Opinions were divided about the effect that travel time to genetic care has on the likelihood of receiving a genetic test. Some stated that distance could be a barrier for certain patients, often due to limited options or restricted financial means. Others noted that the introduction of video consultations means that travel time is no longer a barrier (Q60-64).
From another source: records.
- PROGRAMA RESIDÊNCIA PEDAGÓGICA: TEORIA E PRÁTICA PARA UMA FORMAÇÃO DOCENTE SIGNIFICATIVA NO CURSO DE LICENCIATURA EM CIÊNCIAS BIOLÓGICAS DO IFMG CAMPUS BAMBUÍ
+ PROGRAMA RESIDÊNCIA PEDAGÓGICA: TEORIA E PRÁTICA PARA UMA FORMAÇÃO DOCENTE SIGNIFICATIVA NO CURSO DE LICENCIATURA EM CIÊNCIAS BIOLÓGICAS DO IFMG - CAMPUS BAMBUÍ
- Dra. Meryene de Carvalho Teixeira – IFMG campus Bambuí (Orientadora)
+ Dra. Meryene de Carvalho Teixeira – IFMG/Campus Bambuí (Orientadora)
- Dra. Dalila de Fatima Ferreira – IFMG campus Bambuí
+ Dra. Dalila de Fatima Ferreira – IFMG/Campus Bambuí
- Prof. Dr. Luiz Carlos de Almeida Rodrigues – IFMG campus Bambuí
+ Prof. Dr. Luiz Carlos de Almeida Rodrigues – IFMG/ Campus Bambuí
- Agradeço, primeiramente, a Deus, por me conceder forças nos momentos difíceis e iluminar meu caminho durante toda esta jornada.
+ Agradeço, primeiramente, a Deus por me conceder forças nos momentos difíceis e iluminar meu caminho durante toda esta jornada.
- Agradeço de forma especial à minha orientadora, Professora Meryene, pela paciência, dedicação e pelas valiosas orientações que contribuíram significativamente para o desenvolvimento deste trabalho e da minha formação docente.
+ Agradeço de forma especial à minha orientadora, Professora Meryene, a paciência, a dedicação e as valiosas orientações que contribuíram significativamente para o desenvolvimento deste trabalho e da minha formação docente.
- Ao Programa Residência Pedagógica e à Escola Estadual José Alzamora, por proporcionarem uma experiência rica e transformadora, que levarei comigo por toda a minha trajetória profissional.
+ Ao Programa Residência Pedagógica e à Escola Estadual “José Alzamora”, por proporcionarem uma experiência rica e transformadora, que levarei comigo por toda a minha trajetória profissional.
A third of the participants expected that introducing mainstreaming would have a positive effect on the accessibility and equitability of genetic care, due to a decrease in travel time and travel costs (Q65-66).
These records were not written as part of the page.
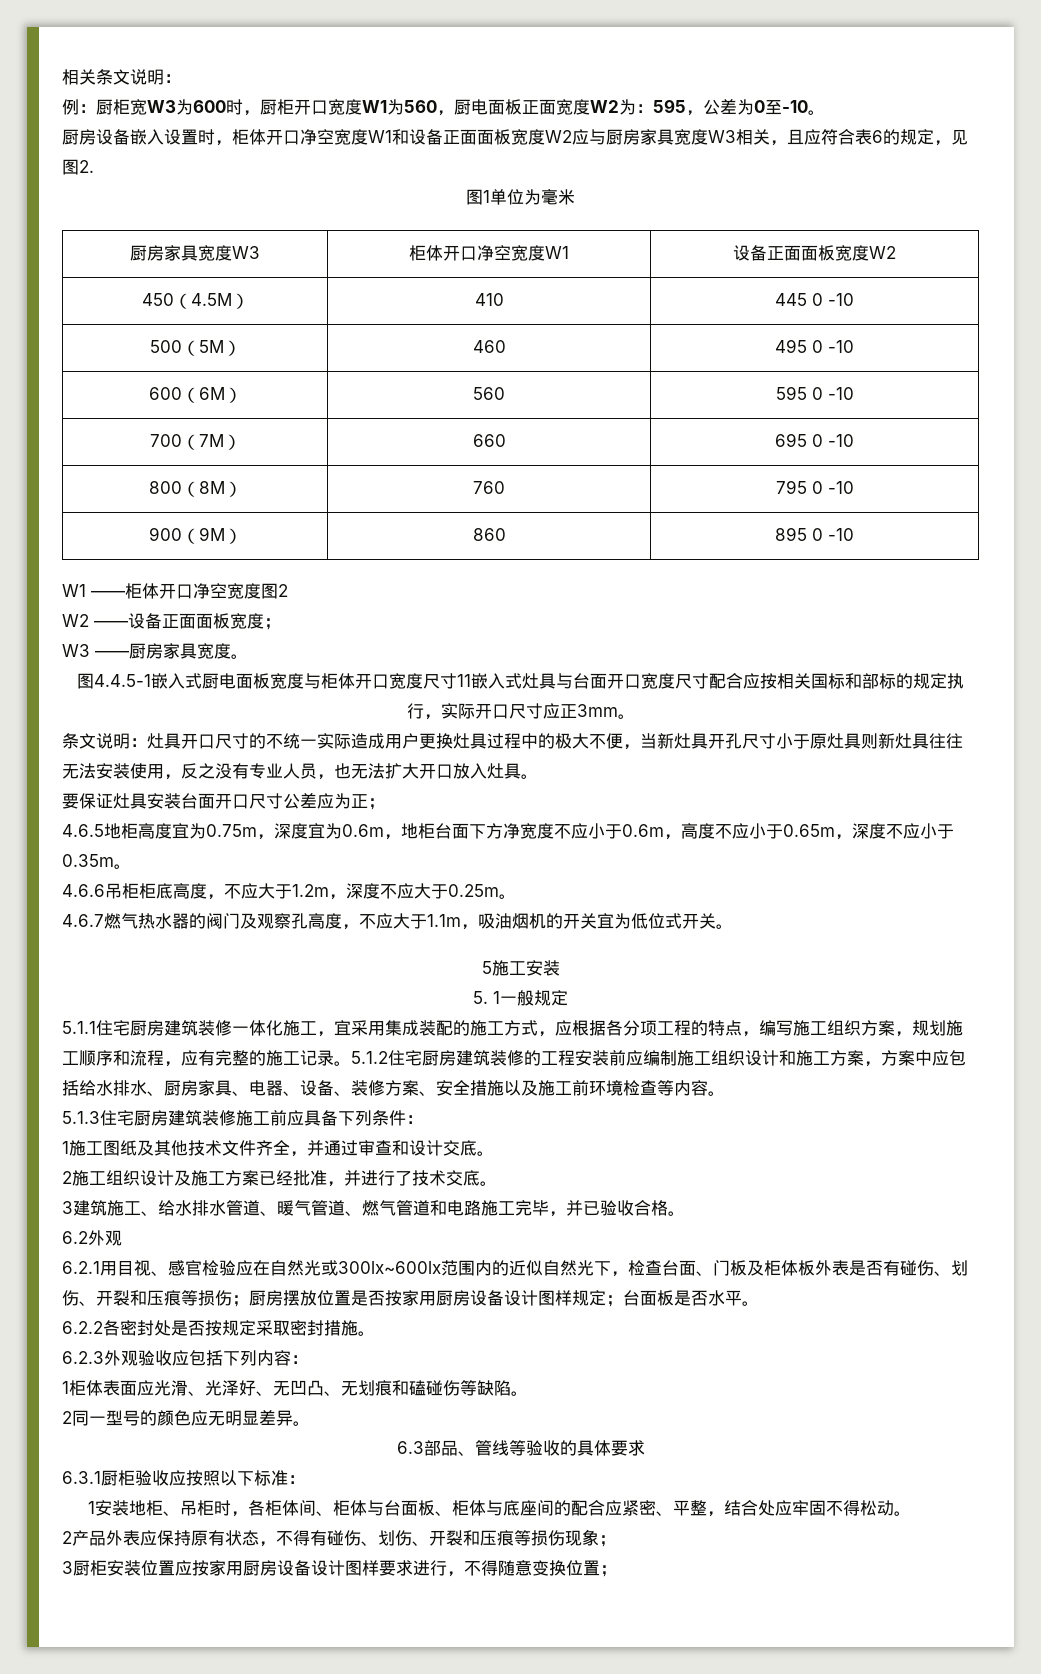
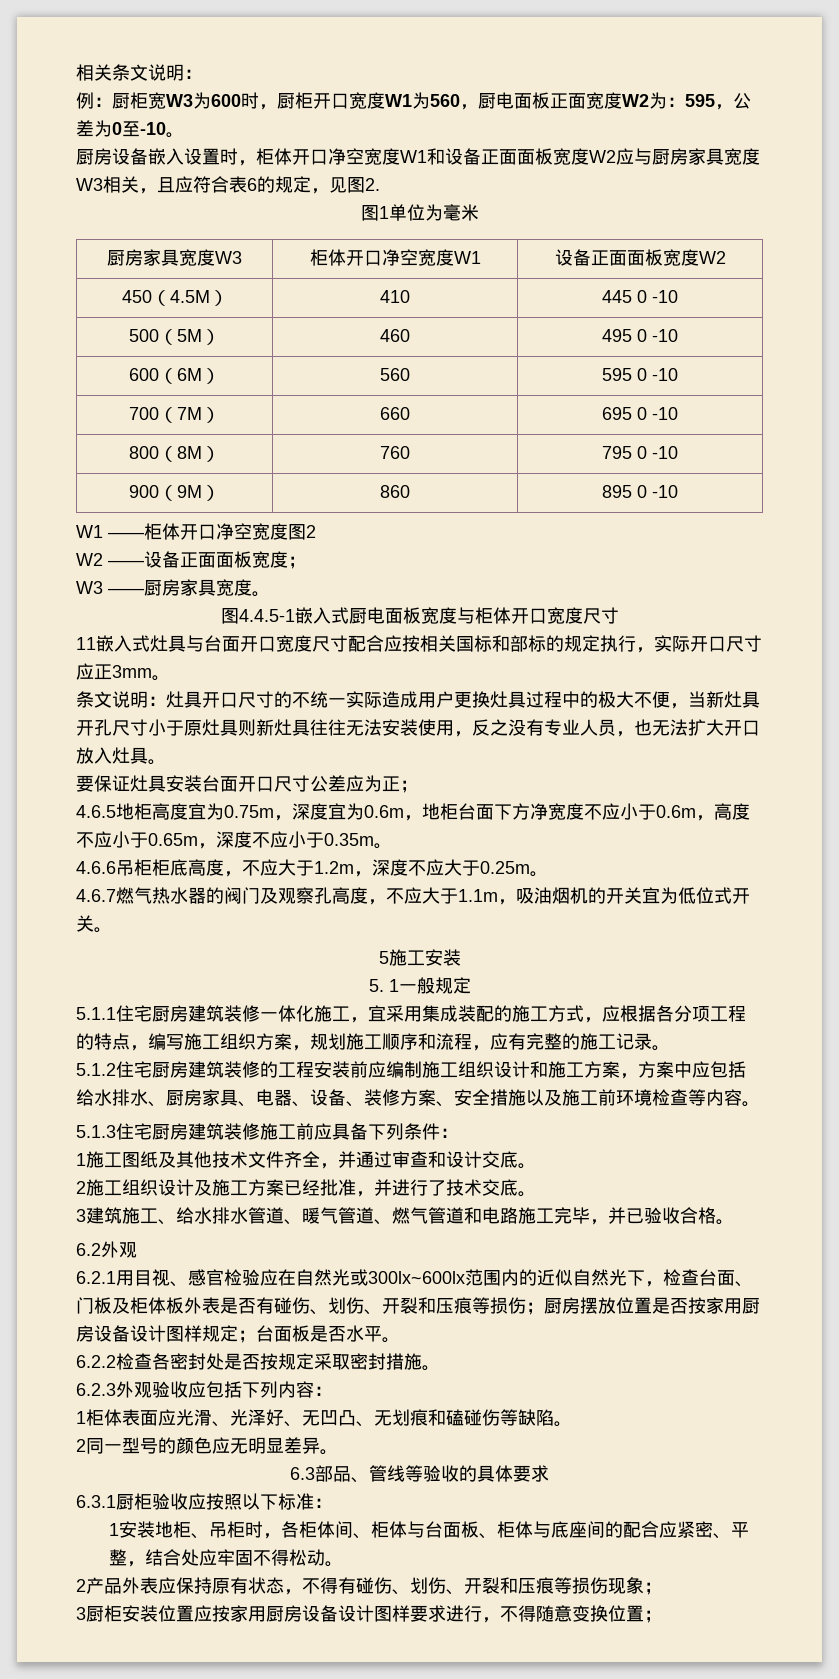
- 图4.4.5-1嵌入式厨电面板宽度与柜体开口宽度尺寸11嵌入式灶具与台面开口宽度尺寸配合应按相关国标和部标的规定执行，实际开口尺寸应正3mm。
+ 图4.4.5-1嵌入式厨电面板宽度与柜体开口宽度尺寸
+ 11嵌入式灶具与台面开口宽度尺寸配合应按相关国标和部标的规定执行，实际开口尺寸应正3mm。
- 5.1.1住宅厨房建筑装修一体化施工，宜采用集成装配的施工方式，应根据各分项工程的特点，编写施工组织方案，规划施工顺序和流程，应有完整的施工记录。5.1.2住宅厨房建筑装修的工程安装前应编制施工组织设计和施工方案，方案中应包括给水排水、厨房家具、电器、设备、装修方案、安全措施以及施工前环境检查等内容。
+ 5.1.1住宅厨房建筑装修一体化施工，宜采用集成装配的施工方式，应根据各分项工程的特点，编写施工组织方案，规划施工顺序和流程，应有完整的施工记录。
+ 5.1.2住宅厨房建筑装修的工程安装前应编制施工组织设计和施工方案，方案中应包括给水排水、厨房家具、电器、设备、装修方案、安全措施以及施工前环境检查等内容。
- 6.2.2各密封处是否按规定采取密封措施。
+ 6.2.2检查各密封处是否按规定采取密封措施。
Organisation-related aspects

We identified seven subthemes related to organisational factors that were one barrier, two facilitators, two benefits and two adverse effects.

Effective collaboration needed (facilitator)

The most important facilitator mentioned by six medical oncologists and two clinical geneticists was setting up effective collaboration through well-defined agreements between different hospital departments and between genetic and non-genetic HCPs about the responsibilities for each part of the care pathway (Q67-70). Clear agreements about who is responsible for taking the patient’s family history and who is responsible for ordering genetic testing were mentioned.

Improved efficiency and shorter waiting times (benefit)

Most participants expected mainstreaming to be faster and more efficient compared to referring a patient to a clinical geneticist (Q71-76). More than half of the participants expected that implementing mainstreaming would positively impact the capacity and waiting times for genetic care at the genetics department due to reduced referrals for consultations with clinical geneticists (e.g. only patients with a pathogenic variant or with a positive family history) (Q77-81).

Improved cost-effectiveness (benefit)

Most participants anticipated that mainstreaming would be cost-effective, with the majority expecting a reduction in costs due to fewer clinical genetics consultations. Additionally, a reduction in the costs to society through breast cancer prevention in diagnosed patients’ families was also noted (Q82-85). Both of the clinical laboratory geneticists noted that there would be a relative decrease in costs, driven by greater efficiency resulting from higher testing rates. These differences, however, were expected to be limited (Q86). The health insurer representative added that the consultation rates for medical oncologists, surgical oncologists and nurse practitioners are lower than those for clinical geneticists (Q87).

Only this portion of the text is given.